Still, of all the deaths in the play–Mercutio’s, Tybalt’s, Paris’, Romeo’s, Juliet’s–Paris’ seems to me the saddest. Paris is the one innocent character: neither Montague nor Capulet, he has no enemies, seeks no revenge, but simply loves Juliet, and dies trying to prevent Romeo from (as he thinks) desecrating her tomb. Friar Laurence describes what he found in the churchyard when he came to wake Juliet:
But when I came, some minute ere the time
Of her awaking, here untimely lay
The noble Paris and true Romeo dead.
She wakes; and I entreated her come forth,
And bear this work of heaven with patience:
But then a noise did scare me from the tomb;
And she, too desperate, would not go with me,
But, as it seems, did violence on herself.
Three deaths in the last minutes of the play. Omitting one lessens the impact of the other two. But only for viewers already familiar with the play, I suppose. If you don’t know that much about Paris, you probably don’t miss him.
Something else surprised me, too: the unobstructed view of Romeo’s bare backside we got when he heard the lark and hopped out of bed. But in a theater packed with fourteen-year-olds, I heard not one giggle. That is my definition of success.**
And the day got even better. On our return to school, the principal came out to meet the bus. He and I were standing together, making sure students headed toward the building and not away from it, when the girls who’d threatened to boycott the play walked by.
“Well,” he said, “what did you think of it?”
One of them tossed her head and said over her shoulder, in the tone of bored superiority only a fourteen-year-old can produce, “They didn’t even show the scene where Paris died.”
That, dear reader, is my other definition of success.
Why do I write about R&J tonight? Because the Zeffirelli version is on the late movie, and I’m watching as I remember.
But now I’m going to turn off the television and make my way to bed.
Because I’ve already seen my favorite part, Mercutio’s Queen Mab speech:
MERCUTIO
then, I see Queen Mab hath been with you.
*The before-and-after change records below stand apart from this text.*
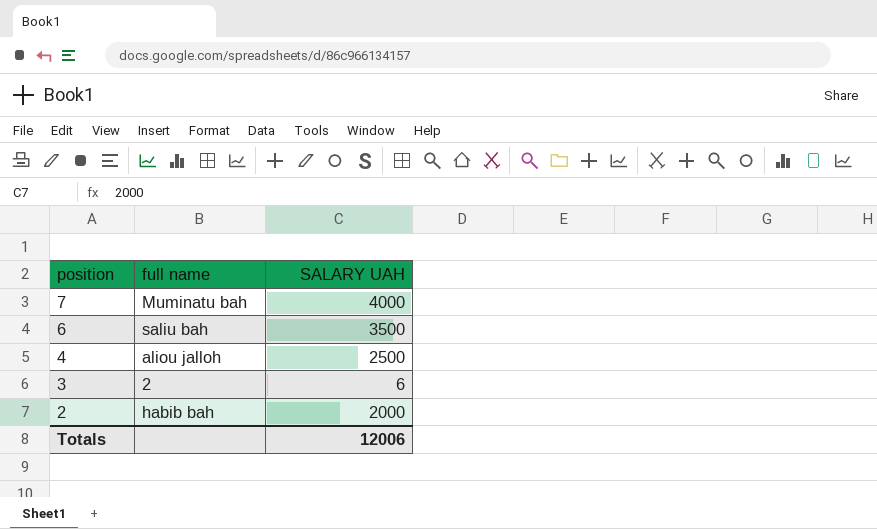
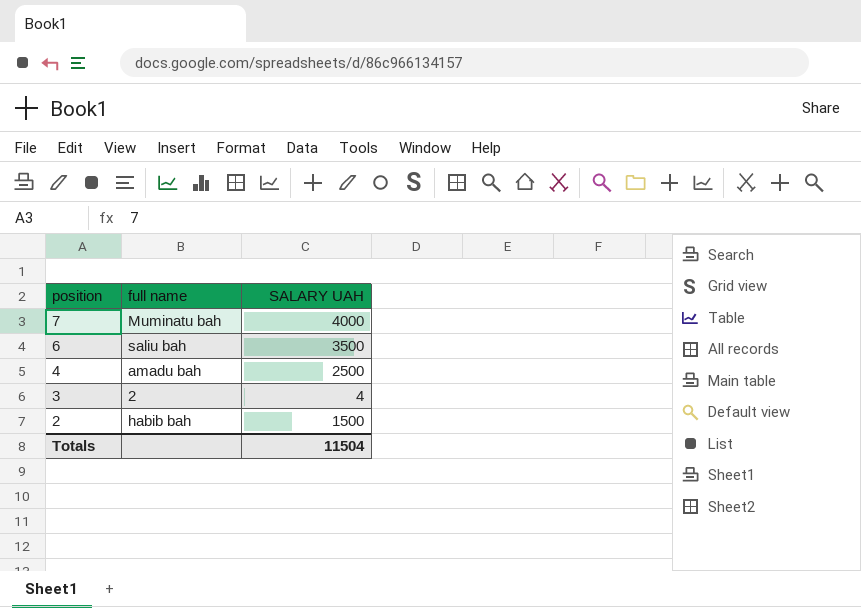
4 | full name: aliou jalloh -> amadu bah
3 | SALARY UAH: 6 -> 4
2 | SALARY UAH: 2000 -> 1500
Totals | SALARY UAH: 12006 -> 11504

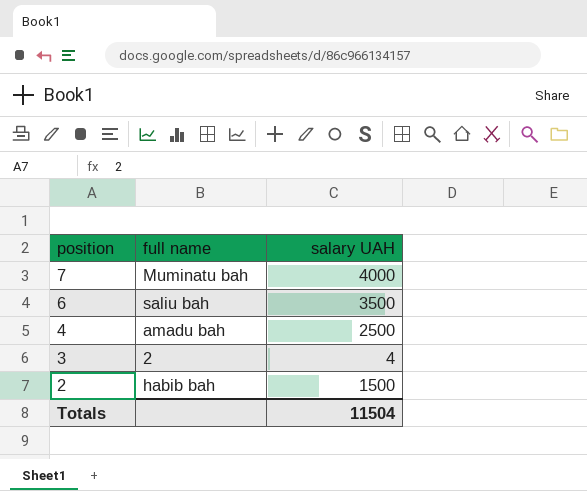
column name: SALARY UAH -> salary UAH

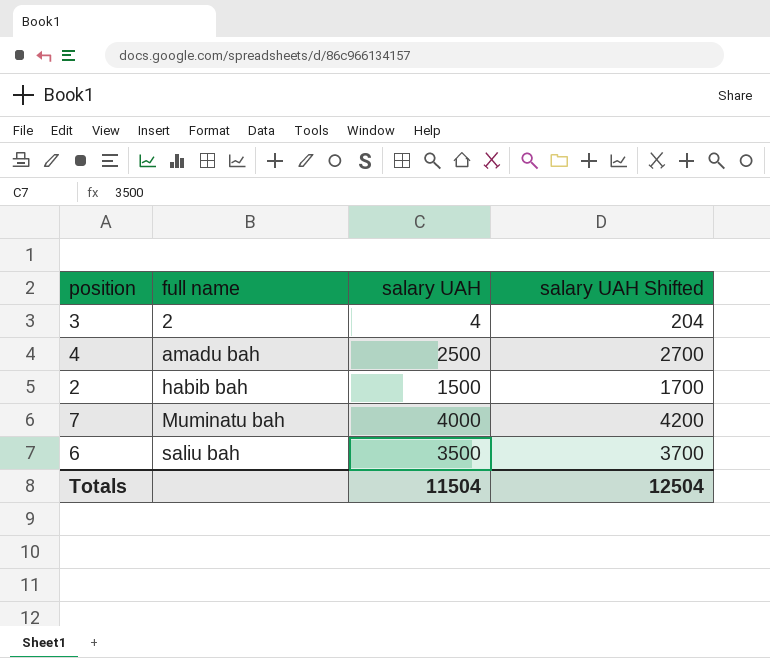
row order: position descending -> full name ascending
column salary UAH Shifted | formula: none -> [salary UAH] + 200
She is the fairies’ midwife, and she comes
In shape no bigger than an agate-stone
On the fore-finger of an alderman,
Drawn with a team of little atomies
Athwart men’s noses as they lie asleep;
Her wagon-spokes made of long spinners’ legs,
The cover of the wings of grasshoppers,
The traces of the smallest spider’s web,
The collars of the moonshine’s watery beams,
Her whip of cricket’s bone, the lash of film,
Her wagoner a small grey-coated gnat,
Not so big as a round little worm
Prick’d from the lazy finger of a maid;
Her chariot is an empty hazel-nut
Made by the joiner squirrel or old grub,
Time out o’ mind the fairies’ coachmakers.
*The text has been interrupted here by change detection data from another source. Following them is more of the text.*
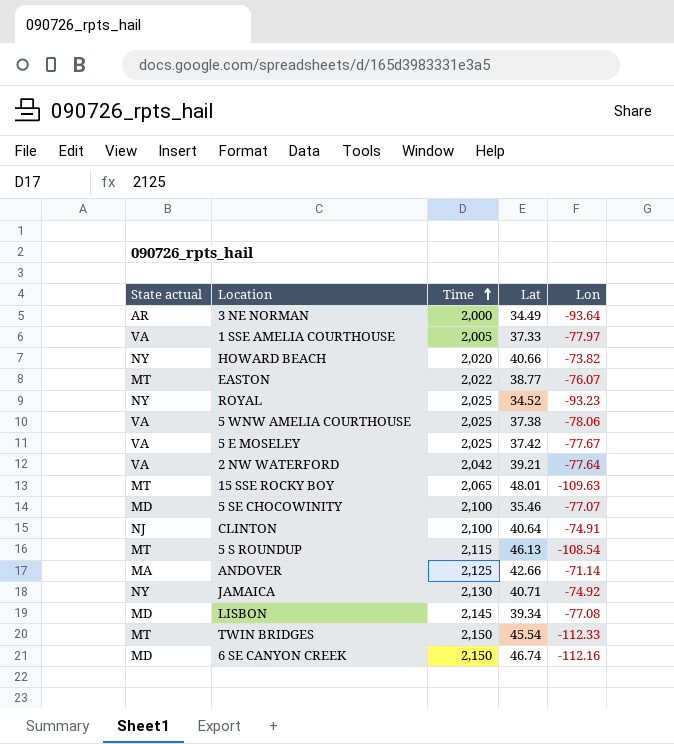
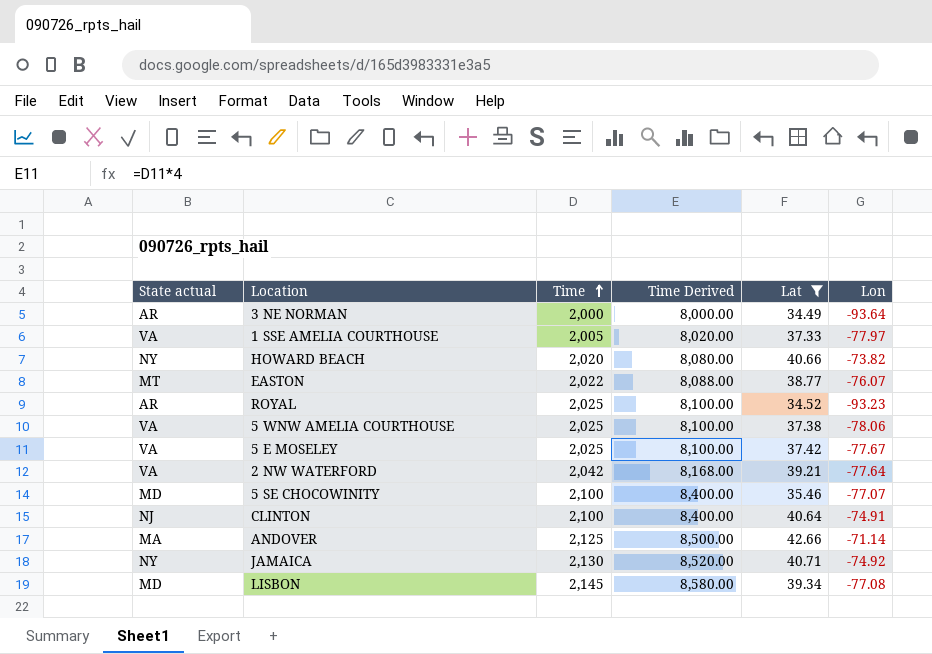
filter: none -> Lat <= 42.66
column Time Derived | formula: none -> [Time] * 4
ROYAL | State actual: NY -> AR

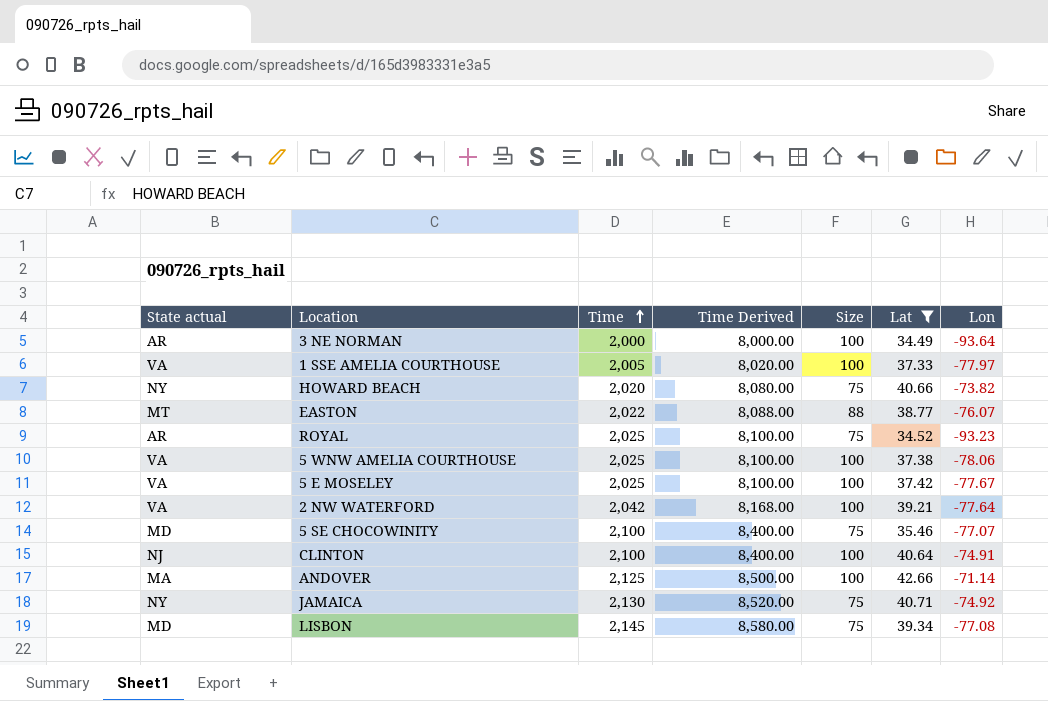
column Size | position: none -> 5

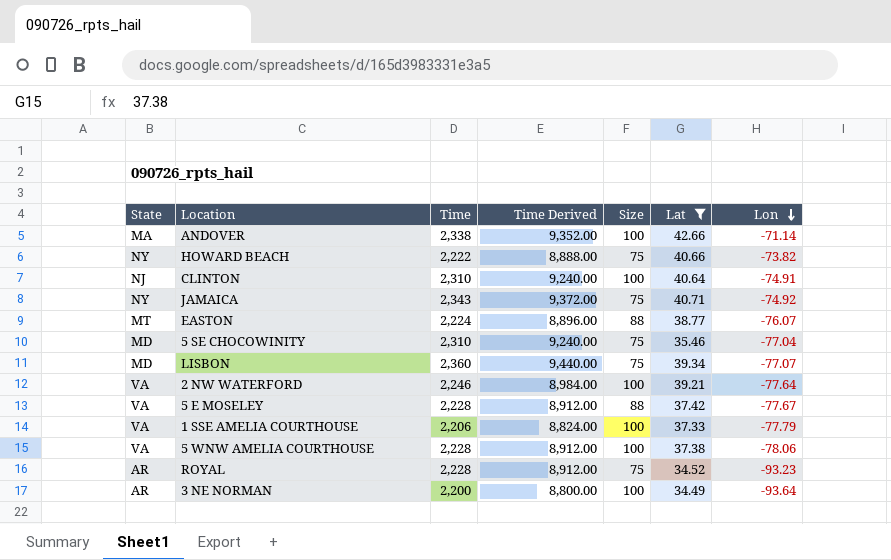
row order: Time ascending -> Lon descending
column name: State actual -> State
ANDOVER | Time: 2,125 -> 2,338
ANDOVER | Time Derived: 8,500.00 -> 9,352.00
HOWARD BEACH | Time: 2,020 -> 2,222
HOWARD BEACH | Time Derived: 8,080.00 -> 8,888.00
CLINTON | Time: 2,100 -> 2,310
CLINTON | Time Derived: 8,400.00 -> 9,240.00
JAMAICA | Time: 2,130 -> 2,343
JAMAICA | Time Derived: 8,520.00 -> 9,372.00
EASTON | Time: 2,022 -> 2,224
EASTON | Time Derived: 8,088.00 -> 8,896.00
5 SE CHOCOWINITY | Time: 2,100 -> 2,310
5 SE CHOCOWINITY | Time Derived: 8,400.00 -> 9,240.00
5 SE CHOCOWINITY | Lon: -77.07 -> -77.04
LISBON | Time: 2,145 -> 2,360
LISBON | Time Derived: 8,580.00 -> 9,440.00
LISBON | Lon: -77.08 -> -77.07
2 NW WATERFORD | Time: 2,042 -> 2,246
2 NW WATERFORD | Time Derived: 8,168.00 -> 8,984.00
5 E MOSELEY | Time: 2,025 -> 2,228
5 E MOSELEY | Time Derived: 8,100.00 -> 8,912.00
5 E MOSELEY | Size: 100 -> 88
1 SSE AMELIA COURTHOUSE | Time: 2,005 -> 2,206
1 SSE AMELIA COURTHOUSE | Time Derived: 8,020.00 -> 8,824.00
1 SSE AMELIA COURTHOUSE | Lon: -77.97 -> -77.79
5 WNW AMELIA COURTHOUSE | Time: 2,025 -> 2,228
5 WNW AMELIA COURTHOUSE | Time Derived: 8,100.00 -> 8,912.00
ROYAL | Time: 2,025 -> 2,228
ROYAL | Time Derived: 8,100.00 -> 8,912.00
3 NE NORMAN | Time: 2,000 -> 2,200
3 NE NORMAN | Time Derived: 8,000.00 -> 8,800.00

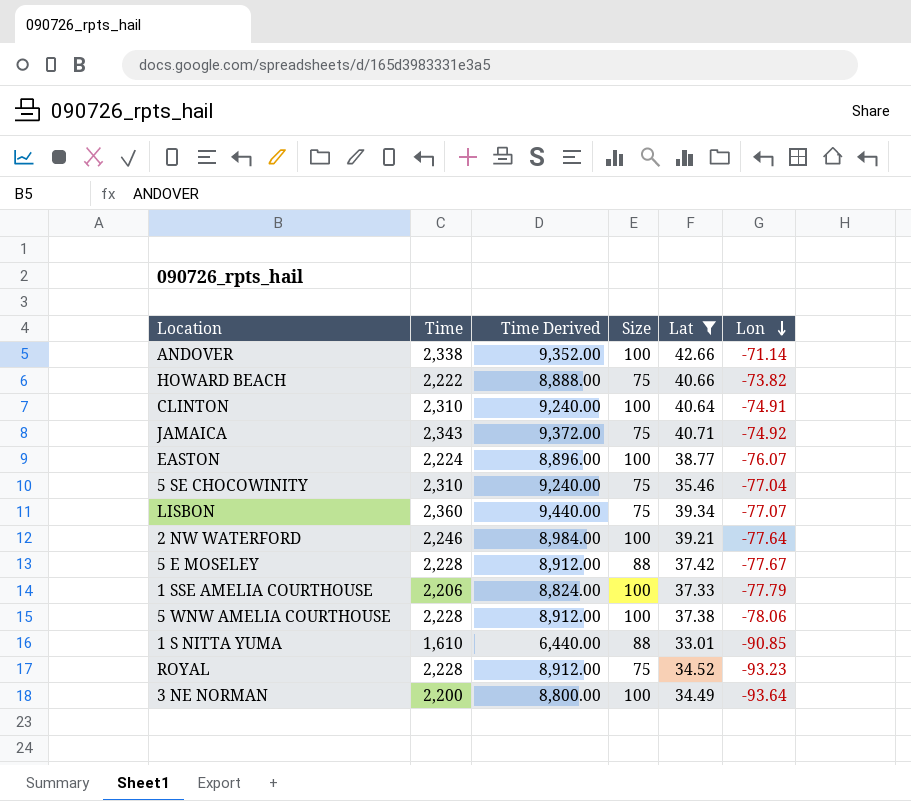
column State | position: 1 -> none
EASTON | Size: 88 -> 100
row 1 S NITTA YUMA: none -> 1,610 | 6,440.00 | 88 | 33.01 | -90.85

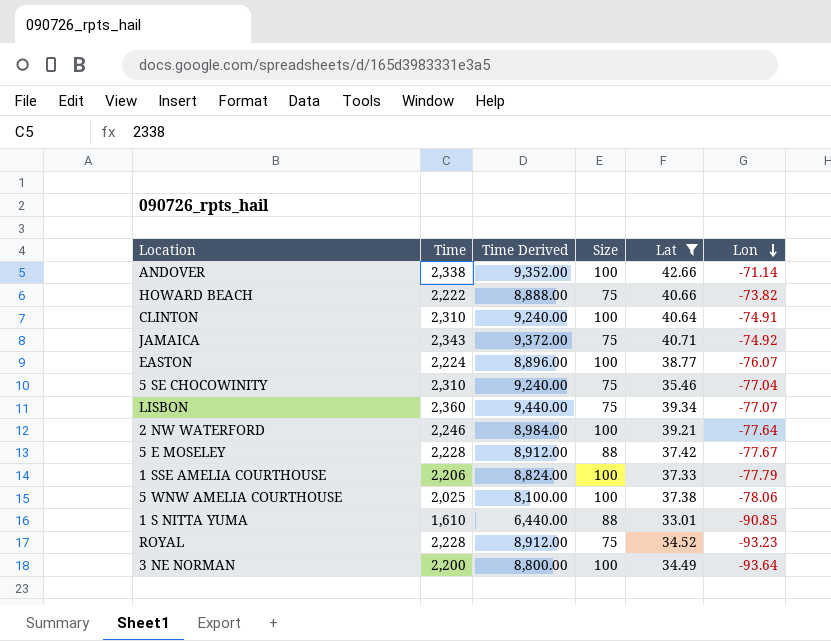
5 WNW AMELIA COURTHOUSE | Time: 2,228 -> 2,025
5 WNW AMELIA COURTHOUSE | Time Derived: 8,912.00 -> 8,100.00

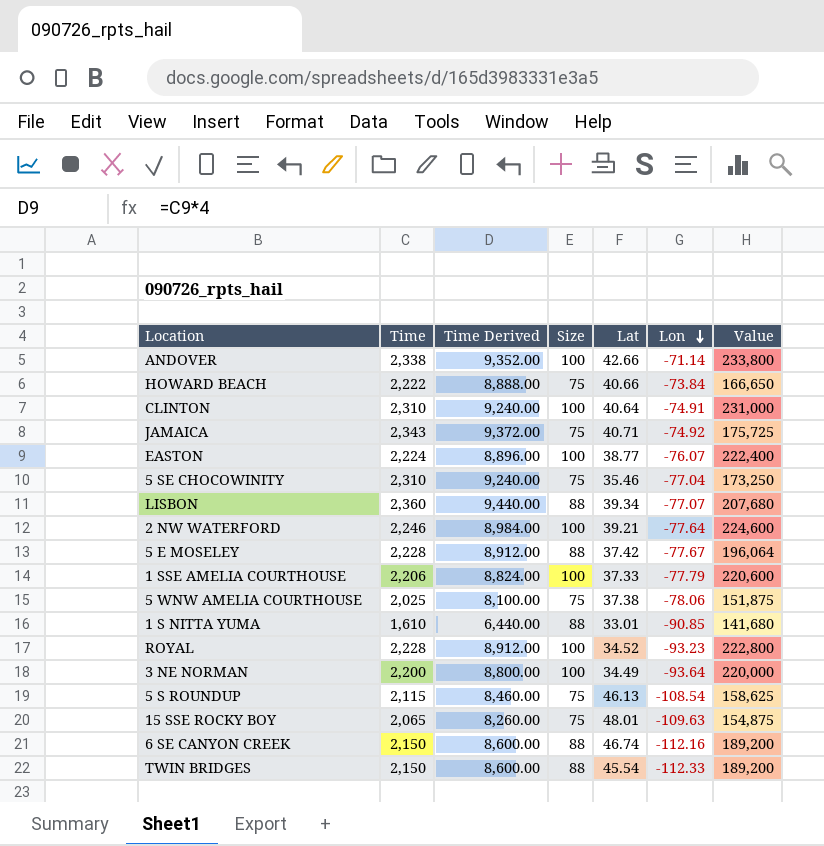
filter: Lat <= 42.66 -> none
column Value | formula: none -> [Time] * [Size]
HOWARD BEACH | Lon: -73.82 -> -73.84
LISBON | Size: 75 -> 88
5 WNW AMELIA COURTHOUSE | Size: 100 -> 75
ROYAL | Size: 75 -> 100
And in this state she gallops night by night
Through lovers’ brains, and then they dream of love;
O’er courtiers’ knees, that dream on court’sies straight,
O’er lawyers’ fingers, who straight dream on fees,
O’er ladies o’ lips, who straight on kisses dream,
Which oft the angry Mab with blisters plagues,
Because their breaths with sweetmeats tainted are:
Sometime she gallops o’er a courtier’s nose,
And then dreams he of smelling out a suit;
And sometime comes she with a tithe-pig’s tail
Tickling a parson’s nose as a’ lies asleep,
Then dreams, he of another benefice:
Sometime she driveth o’er a soldier’s neck,
And then dreams he of cutting foreign throats,
Of breaches, ambuscadoes, Spanish blades,
Of healths five-fathom deep; and then anon
Drums in his ear, at which he starts and wakes,
And being thus frighted swears a prayer or two
And sleeps again. This is that very Mab
That plats the manes of horses in the night,
And bakes the elflocks in foul sluttish hairs,
Which once untangled, much misfortune bodes:
This is the hag, when maids lie on their backs,
That presses them and learns them first to bear,
Making them women of good carriage:
This is she—
ROMEO
Peace, peace, Mercutio, peace!
Thou talk’st of nothing.
MERCUTIO
True, I talk of dreams…
And I already know what happens later. They don’t even show the scene where Paris died.
*****
* … and naive and amazingly stupid.
** On network TV, Romeo’s bare backside is blurry. That is my definition of turning tragedy into comedy.